Vocal individuality measures reveal spatial and temporal variation in roding behaviour in Woodcock (Scolopax rusticola)
Abstract
Use of species-specific field methods may be required for taxa that are inherently difficult to survey, for example species with cryptic camouflage or secretive behaviour. However, these methods often require more manual effort and therefore cost. Passive acoustic monitoring (PAM) is now an established tool to reduce manual effort to monitor species, and analysis of spectrograms provides the means to discriminate individuals by call characteristics. At night, male Eurasian Woodcock Scolopax rusticola make distinct, audible 'roding' displays above the tree canopy to advertise to females. Studying this behaviour at an individual level while using PAM presents opportunities to improve monitoring methods of this cryptic, Red-Listed species. This study evaluates the potential use of vocal individuality measurements in distinguishing Woodcock individuals and interpreting spatial and temporal patterns in their roding displays across woodland sites.
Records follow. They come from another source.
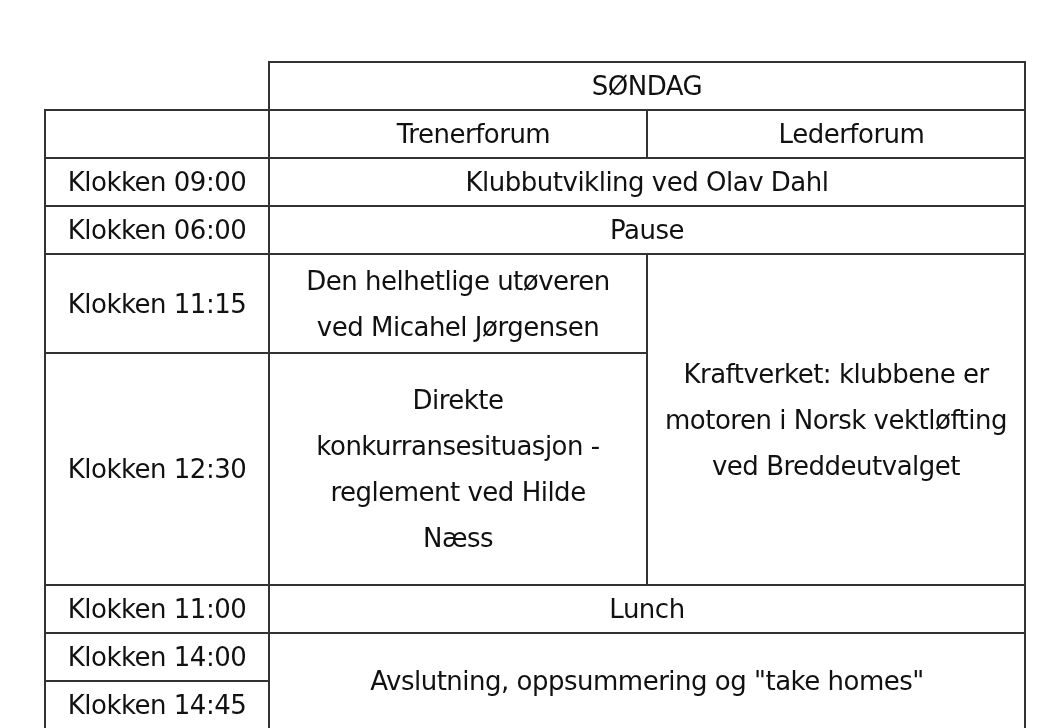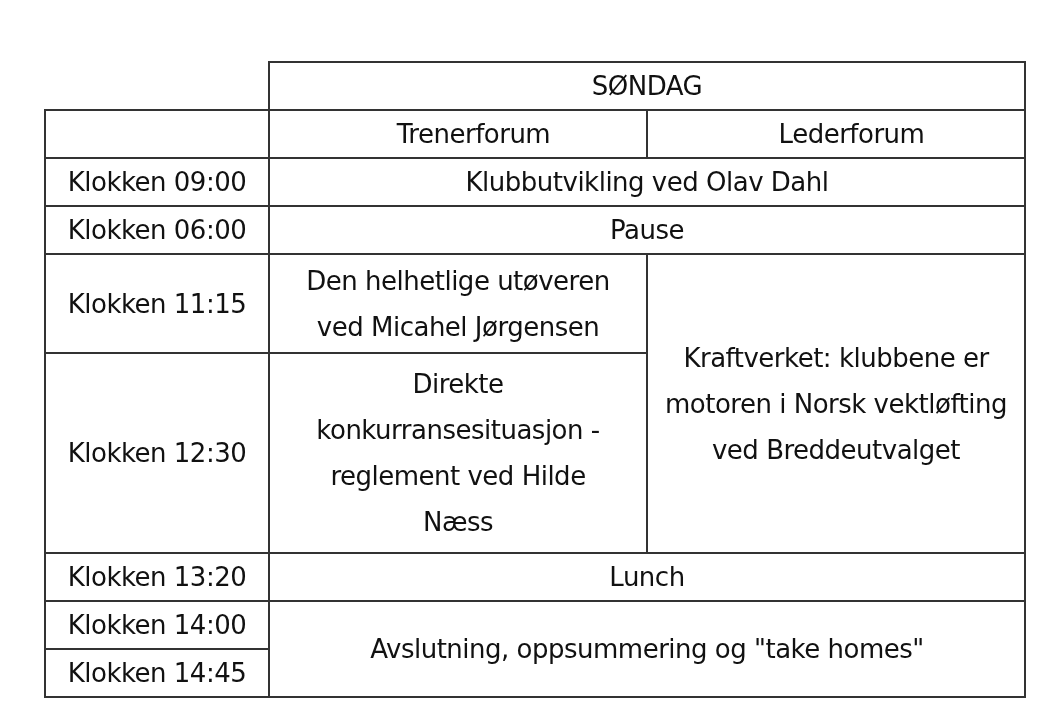--- a/index.html
+++ b/index.html
@@ -4,21 +4,21 @@
 <style>
   html, body { margin:0; padding:0; background:#ffffff; }
   body { width:1057px; height:728px; position:relative; overflow:hidden;
          font-family:"DejaVu Sans", sans-serif; color:#111; }
   table.sched { position:absolute; left:44px; top:61px; border-collapse:collapse; table-layout:fixed; }
   table.sched td { border:2px solid #333; text-align:center; vertical-align:middle; padding:0 4px;
                    font-size:26px; line-height:46px; letter-spacing:-0.5px; box-sizing:border-box; }
   td.blank-corner { border-top:none !important; border-left:none !important; }
   col.c0 { width:224px; } col.c1 { width:378px; } col.c2 { width:378px; }
   tr.r1 td { height:43px; } tr.r2 td { height:48px;padding-left:35px; } tr.r3 td, tr.r4 td { height:48px; }
-  tr.r5 td { height:99px; } tr.r6 td { height:200px; }
+  tr.r5 td { height:99px; } tr.r6 td { height:232px; }
   tr.r7 td, tr.r8 td, tr.r9 td { height:48px; }
 </style>
 </head>
 <body>
 
 <table class="sched">
   <colgroup>
       <col class="c0">
       <col class="c1">
       <col class="c2">
@@ -44,21 +44,21 @@
   <tr class="r5">
     <td>Klokken 11:15</td>
     <td style="padding:0 10px;">Den helhetlige utøveren ved Micahel Jørgensen</td>
     <td rowspan="2" style="padding:0 14px;">Kraftverket: klubbene er motoren i Norsk vektløfting ved Breddeutvalget</td>
   </tr>
   <tr class="r6">
     <td>Klokken 12:30</td>
     <td style="padding:0 22px;">Direkte konkurransesituasjon - reglement ved Hilde Næss</td>
   </tr>
   <tr class="r7">
-    <td>Klokken 13:20</td>
+    <td>Klokken 11:00</td>
     <td colspan="2">Lunch</td>
   </tr>
   <tr class="r8">
     <td>Klokken 14:00</td>
     <td colspan="2" rowspan="2">Avslutning, oppsummering og "take homes"</td>
   </tr>
   <tr class="r9">
     <td>Klokken 14:45</td>
   </tr>
 </tbody>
Woodcock roding calls were recorded from woodland fragments across two regions comprising 20 sites. A random forest classifier was applied to reduce the time needed to find and manually verify calls. Principal component analysis (PCA) and hierarchical clustering algorithms were used on call measurements, describing duration and frequency differences in calls. When clusters formed, they were used to qualitatively assess supposed individual spatial and temporal variation in roding behaviour. The variance of dimensionally reduced measurements was used to interpret local Woodcock abundance and changes over time. Supposed individuals used many sites within a region, and many sites were used by multiple birds. However, sites showed clusters of calls from supposed individuals in different proportions. It was difficult to discriminate individuals using PCA with more than six birds because the degree of call overlap increased. Though the call measurement variance is associated with number of call events, it may provide a suitable method for representing population size without call count bias.